How Do You Feel Today?

I'm real sad today. Its carried over since yesterday. You ever have someone that has been in your life that you always seem to cross paths some how and you have weird coincidences and you think about those people all the time. No matter what the falling out was they call on your birthday every year, and then one day you don't hear from them? 3 years ago I got into a fight with my friend/ex boyfriend. Probably the only person in the world that I would have married on the spot if life allowed us to be together at certain times.. I loved him dearly. He would have never not called on my birthday. I searched for him on facebook, myspace cause his number wasnt his anymore and it was weird he didnt give it to me. He had had the same cell phone number since I had known him. We were so connected on so many levels and had an argument over something I don't even remember. I never thought to google him till yesterday. His obituary popped up first, he died the day before my birthday in 2006 :( Ive been a mess about it all day and yesterday. I have missed him over the last 3 years and its even worse knowing why he hasn't called. Its been 3 years and I had no clue and its hard to swallow. He was from Texas and I really didnt know his family and only a couple of his friends but I didn't know any of their last names..

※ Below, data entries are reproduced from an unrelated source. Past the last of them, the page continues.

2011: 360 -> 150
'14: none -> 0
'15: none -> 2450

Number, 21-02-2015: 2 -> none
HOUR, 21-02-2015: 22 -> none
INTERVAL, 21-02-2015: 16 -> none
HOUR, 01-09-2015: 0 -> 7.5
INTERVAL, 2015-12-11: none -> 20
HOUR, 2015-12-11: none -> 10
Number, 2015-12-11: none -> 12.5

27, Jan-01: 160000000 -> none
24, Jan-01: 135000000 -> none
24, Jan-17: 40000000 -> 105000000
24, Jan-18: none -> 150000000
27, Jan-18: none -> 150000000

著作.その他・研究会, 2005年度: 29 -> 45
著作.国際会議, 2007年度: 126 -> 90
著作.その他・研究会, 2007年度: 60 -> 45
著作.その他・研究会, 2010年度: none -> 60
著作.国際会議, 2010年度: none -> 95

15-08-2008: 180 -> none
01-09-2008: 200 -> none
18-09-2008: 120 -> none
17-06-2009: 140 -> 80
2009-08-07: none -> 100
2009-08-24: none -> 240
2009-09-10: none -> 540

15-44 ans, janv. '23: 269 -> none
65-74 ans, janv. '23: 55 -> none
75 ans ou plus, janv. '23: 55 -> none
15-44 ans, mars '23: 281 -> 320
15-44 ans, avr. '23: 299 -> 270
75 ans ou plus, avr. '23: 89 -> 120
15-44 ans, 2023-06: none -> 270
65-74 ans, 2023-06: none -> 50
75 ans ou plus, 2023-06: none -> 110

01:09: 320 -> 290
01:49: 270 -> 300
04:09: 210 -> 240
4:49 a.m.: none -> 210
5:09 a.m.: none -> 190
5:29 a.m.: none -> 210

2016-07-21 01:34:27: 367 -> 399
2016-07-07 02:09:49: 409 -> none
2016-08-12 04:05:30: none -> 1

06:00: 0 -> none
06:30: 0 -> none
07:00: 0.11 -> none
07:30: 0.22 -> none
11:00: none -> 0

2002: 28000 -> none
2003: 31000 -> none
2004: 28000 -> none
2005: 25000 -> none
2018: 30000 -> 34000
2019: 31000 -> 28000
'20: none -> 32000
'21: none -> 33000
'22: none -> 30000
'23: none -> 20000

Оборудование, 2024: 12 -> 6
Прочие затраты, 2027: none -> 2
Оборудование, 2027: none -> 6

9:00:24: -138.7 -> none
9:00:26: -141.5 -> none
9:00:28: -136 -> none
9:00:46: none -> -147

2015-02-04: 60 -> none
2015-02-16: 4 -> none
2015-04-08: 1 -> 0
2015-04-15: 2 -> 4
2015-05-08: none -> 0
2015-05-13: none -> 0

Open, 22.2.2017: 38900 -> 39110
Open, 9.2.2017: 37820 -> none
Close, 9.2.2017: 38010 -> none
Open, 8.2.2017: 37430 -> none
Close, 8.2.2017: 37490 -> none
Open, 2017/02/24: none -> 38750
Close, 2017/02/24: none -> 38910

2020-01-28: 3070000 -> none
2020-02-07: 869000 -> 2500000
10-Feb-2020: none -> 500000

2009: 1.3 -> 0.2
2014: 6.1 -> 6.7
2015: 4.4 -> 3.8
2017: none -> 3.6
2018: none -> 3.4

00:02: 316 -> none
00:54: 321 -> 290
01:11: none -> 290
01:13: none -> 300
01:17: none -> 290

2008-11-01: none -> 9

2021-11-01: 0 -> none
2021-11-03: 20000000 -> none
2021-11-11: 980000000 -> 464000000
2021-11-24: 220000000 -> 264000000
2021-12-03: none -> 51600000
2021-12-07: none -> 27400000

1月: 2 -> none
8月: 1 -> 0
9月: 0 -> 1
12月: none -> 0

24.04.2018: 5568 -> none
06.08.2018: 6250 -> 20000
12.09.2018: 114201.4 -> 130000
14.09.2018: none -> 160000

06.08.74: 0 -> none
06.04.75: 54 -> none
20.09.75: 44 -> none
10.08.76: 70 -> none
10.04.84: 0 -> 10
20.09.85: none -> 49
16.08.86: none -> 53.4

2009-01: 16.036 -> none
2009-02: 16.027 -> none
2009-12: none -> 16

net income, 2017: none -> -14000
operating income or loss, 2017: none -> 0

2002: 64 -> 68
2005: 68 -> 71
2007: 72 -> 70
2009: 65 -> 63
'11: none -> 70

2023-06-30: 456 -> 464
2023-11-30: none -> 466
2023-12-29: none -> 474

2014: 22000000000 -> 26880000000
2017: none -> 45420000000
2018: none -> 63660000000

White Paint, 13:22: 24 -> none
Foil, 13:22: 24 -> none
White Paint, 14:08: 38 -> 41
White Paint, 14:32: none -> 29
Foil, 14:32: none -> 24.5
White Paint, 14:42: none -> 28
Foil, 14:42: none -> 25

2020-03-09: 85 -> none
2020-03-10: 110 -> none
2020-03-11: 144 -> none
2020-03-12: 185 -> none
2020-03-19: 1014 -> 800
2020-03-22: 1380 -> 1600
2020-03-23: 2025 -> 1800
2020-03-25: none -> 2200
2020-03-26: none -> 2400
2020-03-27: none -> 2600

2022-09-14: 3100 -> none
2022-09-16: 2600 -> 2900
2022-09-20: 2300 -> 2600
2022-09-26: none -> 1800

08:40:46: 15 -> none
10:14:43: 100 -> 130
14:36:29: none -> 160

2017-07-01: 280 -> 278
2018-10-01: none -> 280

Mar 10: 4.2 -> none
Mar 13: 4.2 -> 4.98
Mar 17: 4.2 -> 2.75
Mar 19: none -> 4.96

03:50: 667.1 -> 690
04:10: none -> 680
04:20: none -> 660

Its a sad day.. Now I am playing the waiting game because I emailed his sister.. :(

Candybrown, I'm so sorry... in away I know what you're going through. I became really good friend with this guy when I was in 6th grade and we were so close...and we became a couple when I was a freshmen...dated through out high school, we were high school sweethearts and he has given me a promise ring when I was in Jr Year and he was in Senior year. Well a month later, he broken up with me because he thinks he's gay. We haven't spoken for months but then he tried to contact me in June, four months after he broken up with me and he wanted to apologize me... he did and we became friends again. Everything was going good, he would call me up and I would call him up...until in 2007... everything just stopped and I don't know why. He stopped talking to me, stopped emailing me, stopped calling me and so on. I'm like wtf? I tried to keep in touch with him but he won't talk to me. So I gave up.... I wish he wouldn't give up on our friendship but he did and you know what, that's his loss.

Anyways I just want to say I know what you are going through... not the death part but the other part. Once again, I'm sorry for your loss.
 
I wish he wouldn't give up on our friendship but he did and you know what, that's his loss.

Anyways I just want to say I know what you are going through... not the death part but the other part. Once again, I'm sorry for your loss.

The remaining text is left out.